Friday, November 16, 2018

A MURMURATION

by Buff Whitman-Bradley


Cars destroyed by the Camp Fire sit in the lot at a used car dealership on November 9, 2018 in Paradise, California. CREDIT: Justin Sullivan / Getty Images via CBS News


Driving north on Highway 101 from Marin to Sonoma County, I notice a small flock of starlings rise above a fallow field into the dystopic, ashy, leaden sky to perform their liquid choreography come hell or high water or filthy air. To the north and east of us, a vast, murderous fire rages in Butte County, wiping out entire communities and killing many trying to escape the flames. The smoke from the inferno has plastered our sky for several days now, air quality is abysmal, and we (old people) and young children in particular are warned to stay indoors until the pollutants dissipate. We’re headed to pick up our little granddaughters and spend a few hours with them in the air-conditioned-and-filtered library. Like all of us who pass a significant portion of each day in the out of doors, the little ones are feeling cooped up and antsy. As I watch the astonishing flow of shapes the starlings create high above the field, swooping and soaring and wheeling in the angry air, I imagine their tiny lungs being assailed and assaulted and overwhelmed by the noxious particulates through which they are moving. Will they die premature, unnatural deaths because of toxins inhaled while performing their ancient ballet? Probably. As will many others of all species, including our own. Whether or not any particular fire is merely accidental in origin, the conditions that support and sustain the increasing number of disastrous wild fires we have endured over the past few years are no accident, but the result of the warming of our climate due to the maniacal consumption of carbon. Droughts turn trees and other plant material to kindling; increasingly high winds spread conflagrations with deadly alacrity. Scientists have told us all this for years, have warned us that such out-of-control blazes will occur with increasing frequency and intensity. So what malfunction in the mental circuitry of the gluttonous petroleum mongers causes them to lose sight of their/our common humanity, of their/our interconnectedness with all life? Why continue driving this biocidal juggernaut? What the fuck is going on?
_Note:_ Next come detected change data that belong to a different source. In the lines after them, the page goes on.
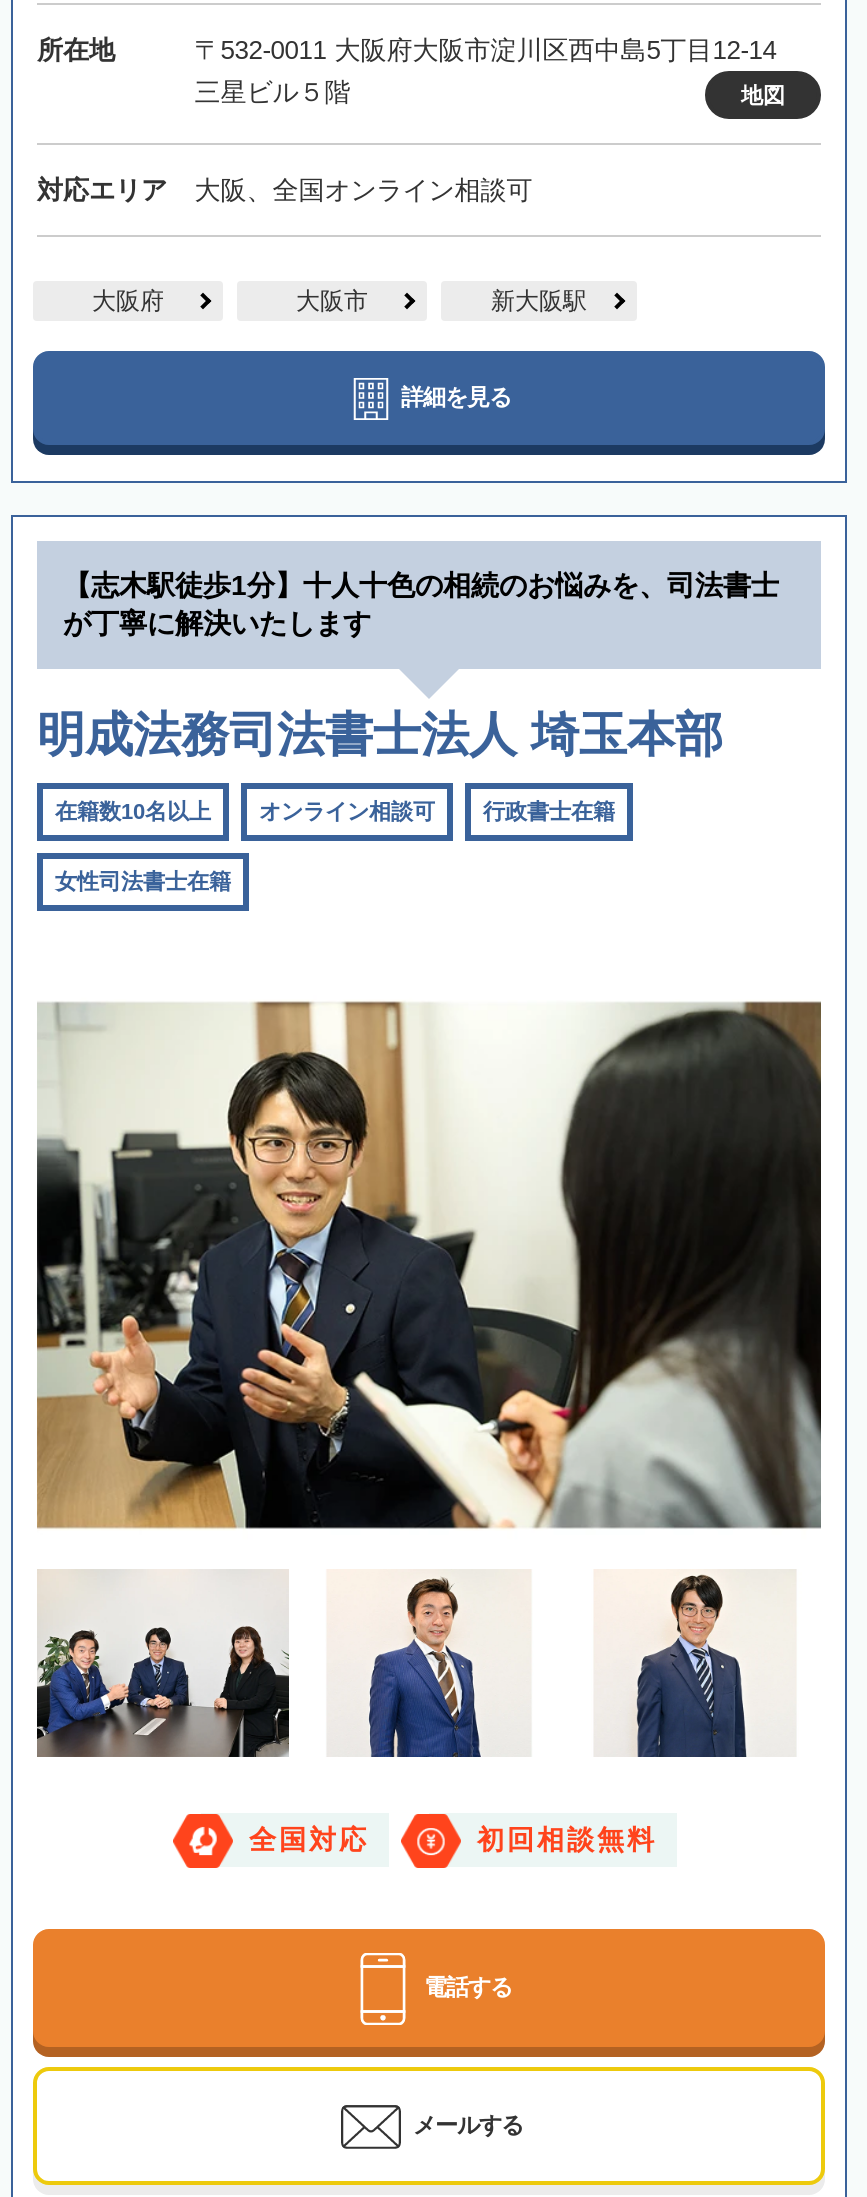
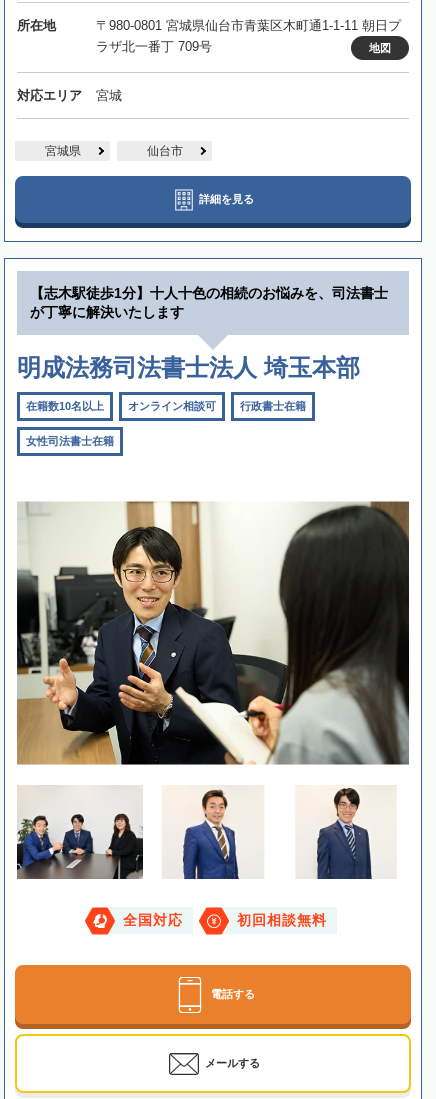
[194,35,802,107] 〒532-0011 大阪府大阪市淀川区西中島5丁目12-14 | 三星ビル５階 -> [96,18,401,54] 〒980-0801 宮城県仙台市青葉区木町通1-1-11 朝日プ | ラザ北一番丁 709号
[194,175,532,205] 大阪、全国オンライン相談可 -> [96,88,122,103] 宮城
[92,287,587,315] 大阪府 | 大阪市 | 新大阪駅 -> [44,144,182,158] 宮城県 | 仙台市

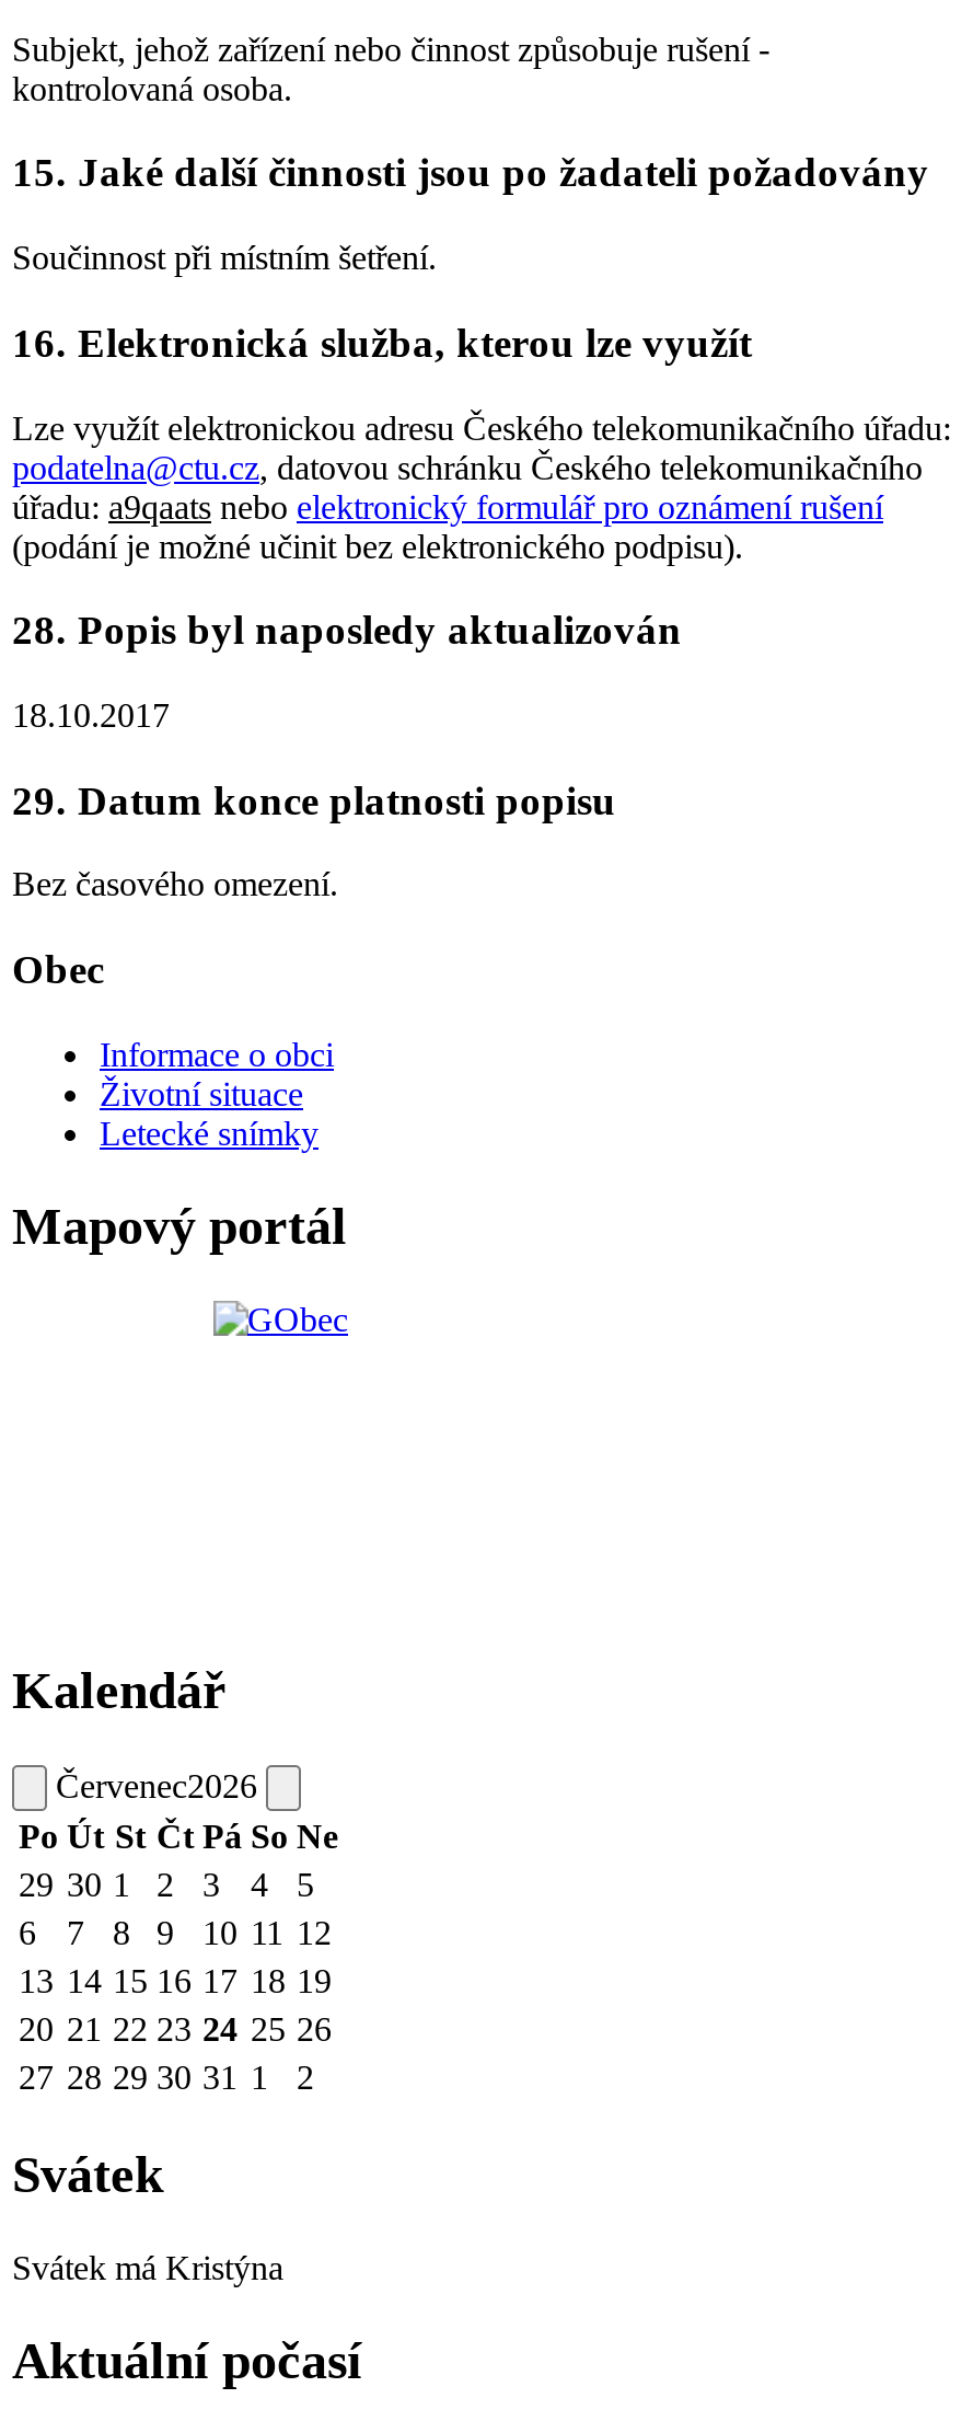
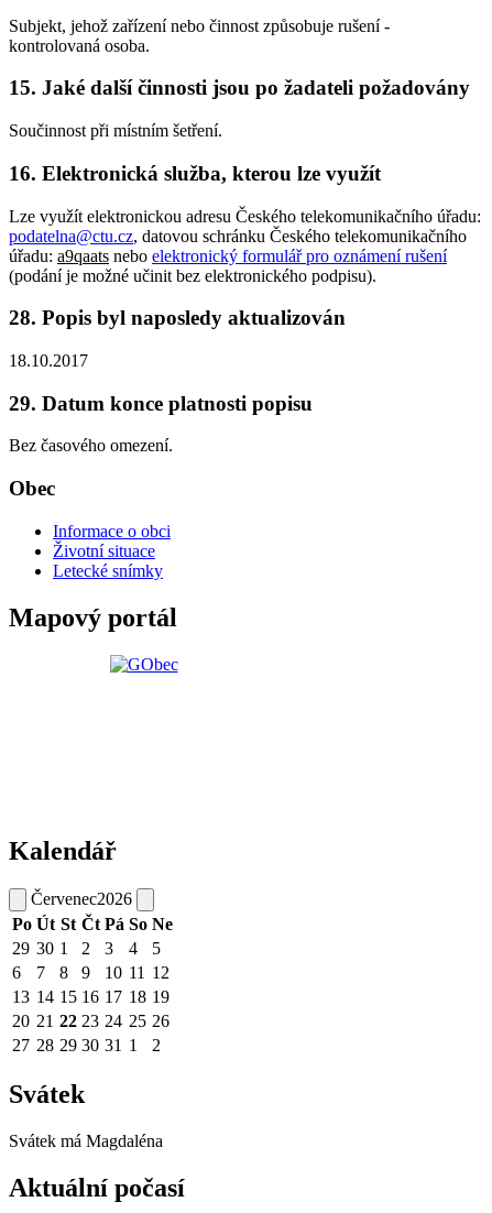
[12,2250,283,2287] Svátek má Kristýna -> [9,1132,163,1151] Svátek má Magdaléna

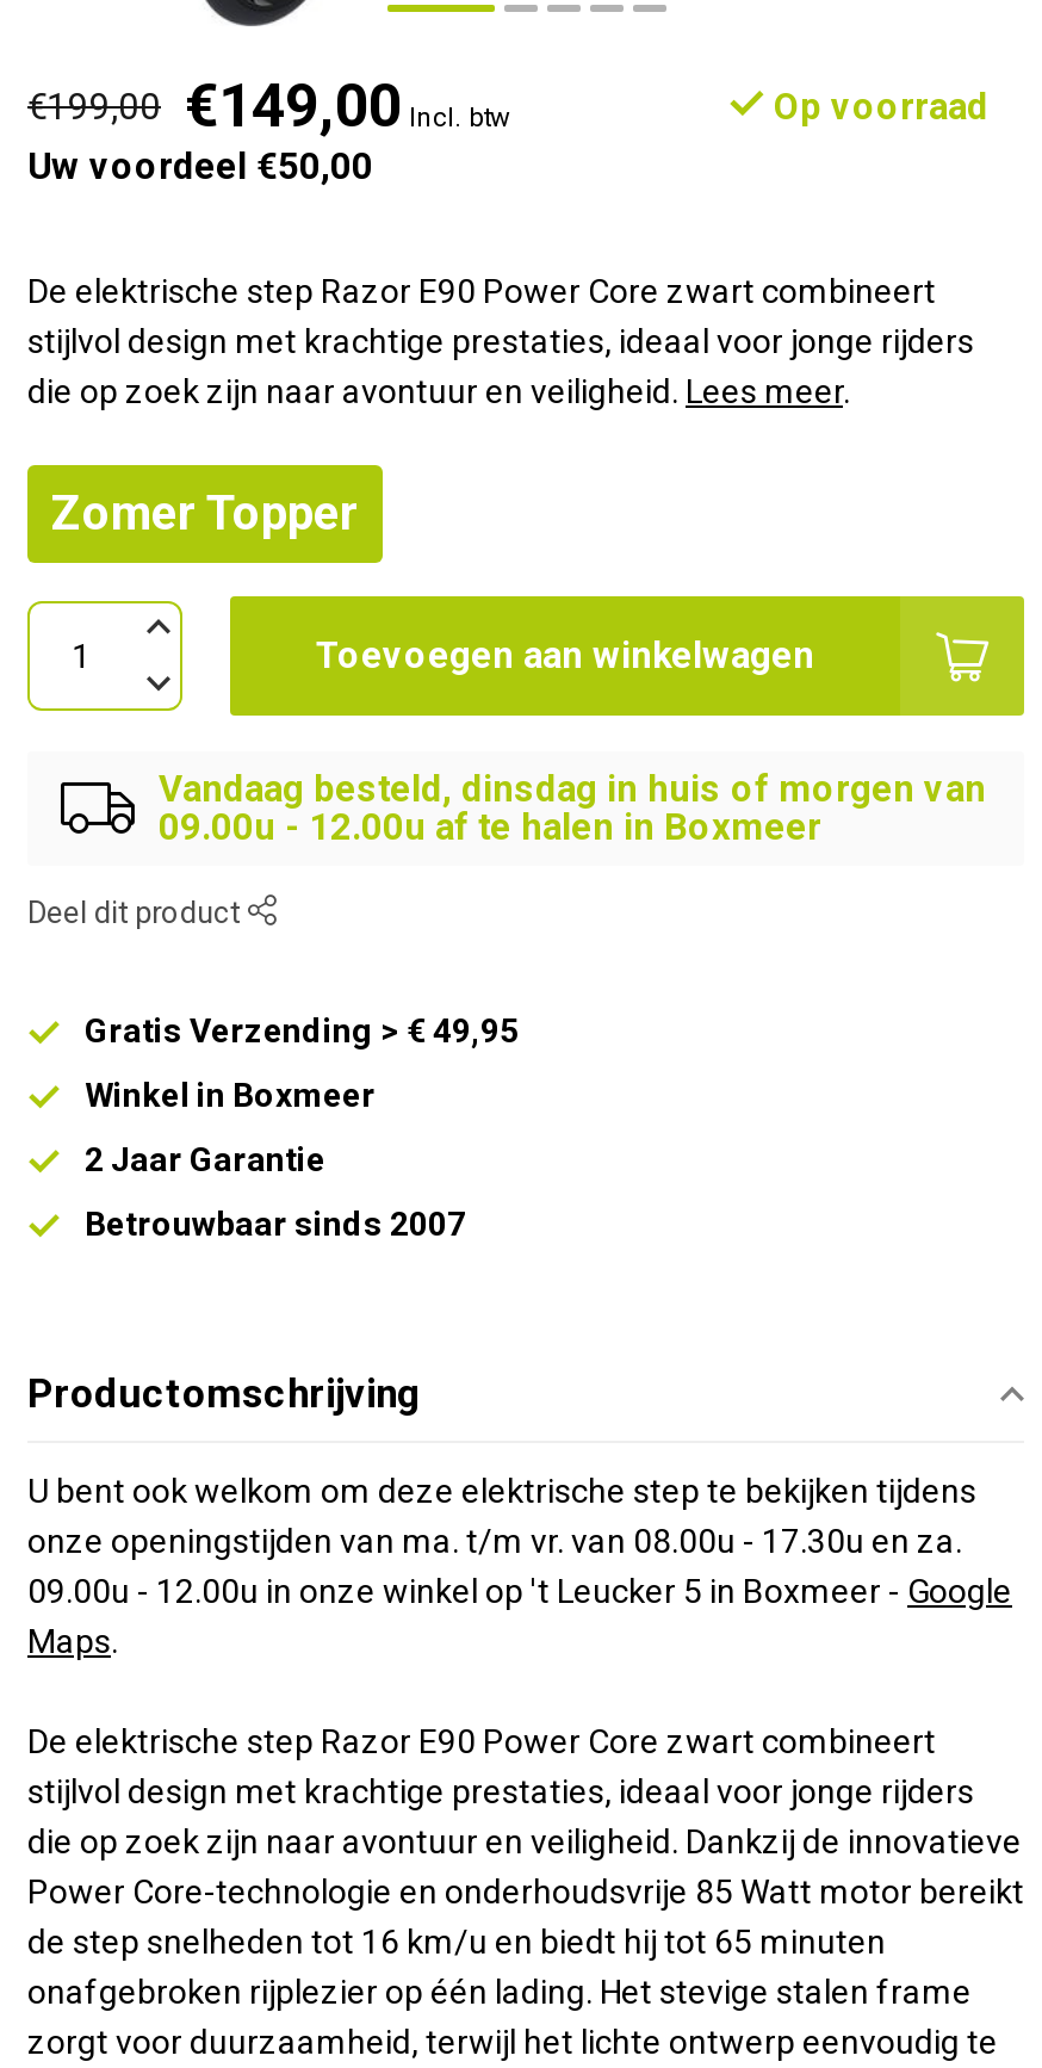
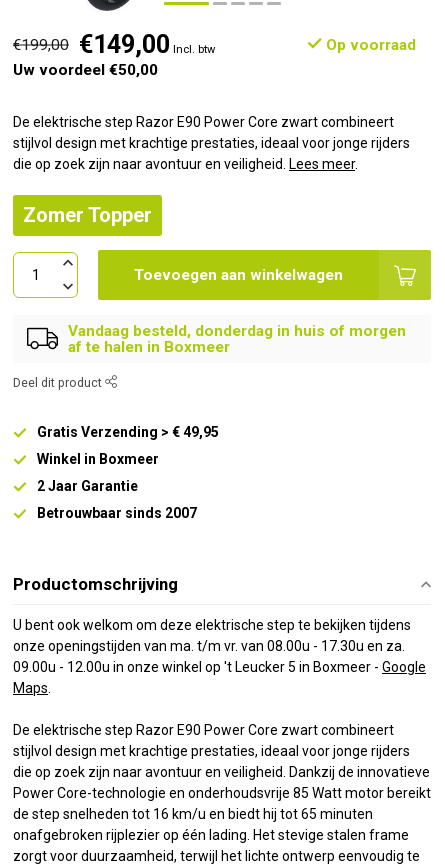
[159,768,986,849] Vandaag besteld, dinsdag in huis of morgen van | 09.00u - 12.00u af te halen in Boxmeer -> [68,322,406,356] Vandaag besteld, donderdag in huis of morgen | af te halen in Boxmeer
Buff Whitman-Bradley's poems have appeared in many print and online journals. His most recent books are To Get Our Bearings in this Wheeling World and Cancer Cantata. With his wife Cynthia, he produced the award-winning documentary film Outside In and, with the MIRC film collective, made the film Por Que Venimos. His interviews with soldiers refusing to fight in Iraq and Afghanistan were made into the book About Face: Military Resisters Turn Against War. He lives in northern California.